Il le bénit en souriant et disparut derrière la porte du presbytère. Omer fixa un instant le sol, se gratta la tête, fit un grand signe de croix et revint dans son atelier. Le soir tombait. Plus tôt que de coutume, il alluma la lampe. Il tira des ballots d'étoffes et coupa deux vêtements, l'un d'homme, l'autre de femme. Puis, avant de s'accroupir pour coudre, il se signa et murmura:
—Notre Père, qui êtes aux Cieux, que votre règne arrive, que l'otmika réussisse...
Le dimanche suivant fut un beau jour sans nuages. Sur la place de l'église s'était installé un de ces hommes qui promènent des phonographes de village en village. Il avait placé, pour donner l'exemple, deux des tubes de son appareil à ses oreilles, et invitait les passants à en faire autant, moyennant dix kreutzer. Des enfants, rangés autour, le regardaient. Des hommes, groupés plus loin, parlaient de la partie de quilles de la veille. Quelques femmes babillaient en tricotant. L'une d'elles, vieille, édentée, qu'on appelait Croix de Hongrie parce qu'elle était penchée comme la croix qui termine la couronne figurée sur les monnaies hongroises, déclara:
—Omer aura Mara, allez! qu'un homme vienne à aimer une femme, il n'y a rien à faire; il l'aura, et il faudra qu'elle l'aime.
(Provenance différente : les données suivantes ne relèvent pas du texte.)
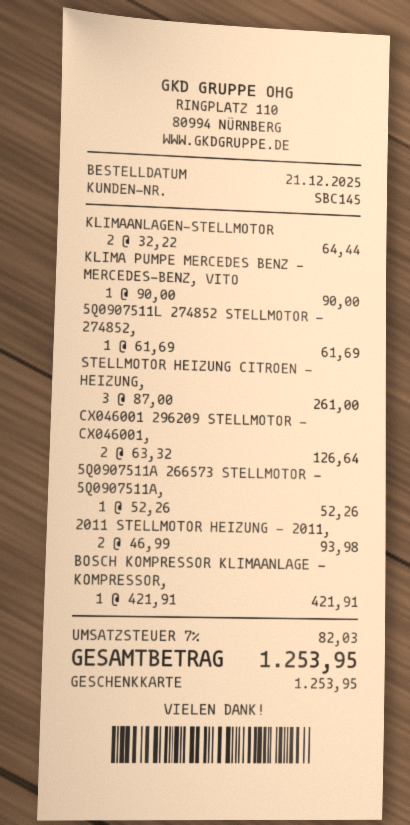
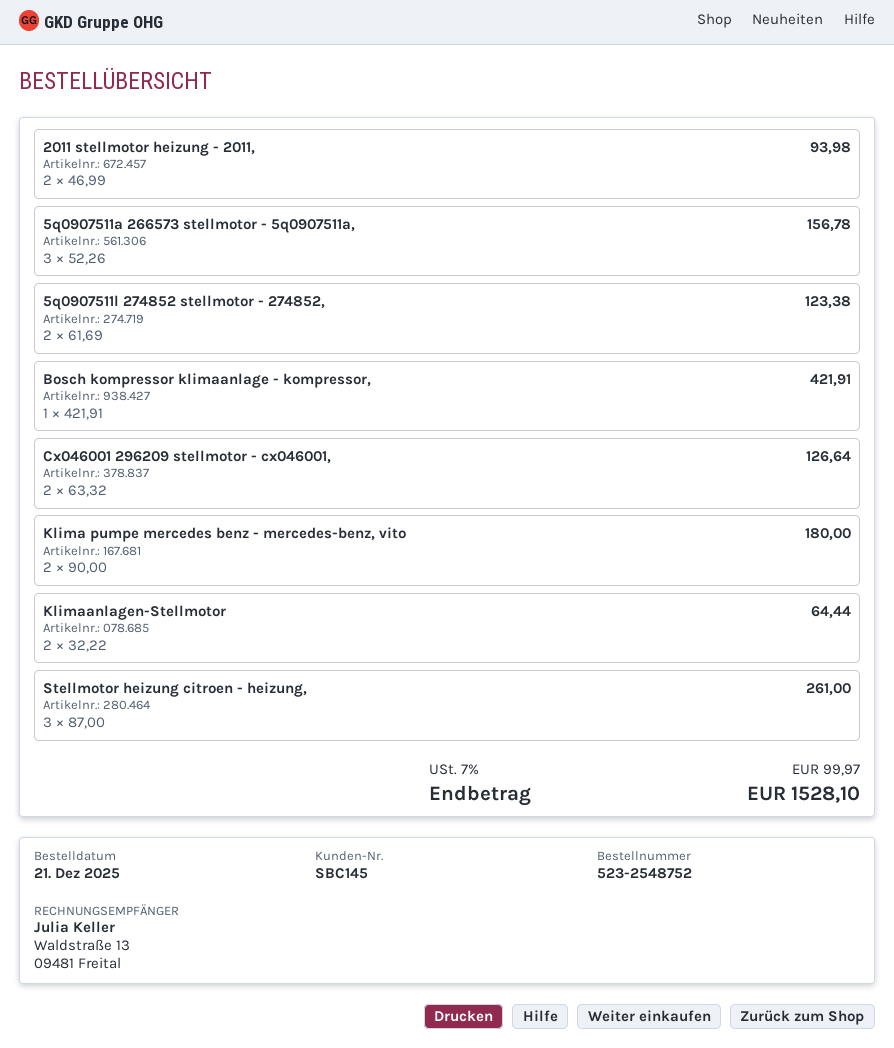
KLIMA PUMPE MERCEDES BENZ - MERCEDES-BENZ, VITO: 1 x 90.00 = 90.00 -> 2 x 90.00 = 180.00
5Q0907511L 274852 STELLMOTOR - 274852,: 1 x 61.69 = 61.69 -> 2 x 61.69 = 123.38
5Q0907511A 266573 STELLMOTOR - 5Q0907511A,: 1 x 52.26 = 52.26 -> 3 x 52.26 = 156.78
tax: 7% = 82.03 -> 7% = 99.97
total: 1253.95 -> 1528.10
À ce moment, la cloche sonna pour la messe, et, sur la place, parut Mara donnant le bras au vieux Tenso. Près d'eux marchaient Bandi, le meneur de porcs, fier et digne, et le joli garçon qui avait interpellé Omer sur le pré. Ils entrèrent dans l'église qui s'emplit bientôt de tous les habitants du village, endimanchés. Selon la coutume, les hommes se placèrent d'un côté de la nef, les femmes de l'autre. Omer était venu aussi avec ses compagnons. Mara l'aperçut au fond de l'église et remarqua qu'il était richement vêtu. Puis, elle le vit sortir avec ses amis. L'office commença.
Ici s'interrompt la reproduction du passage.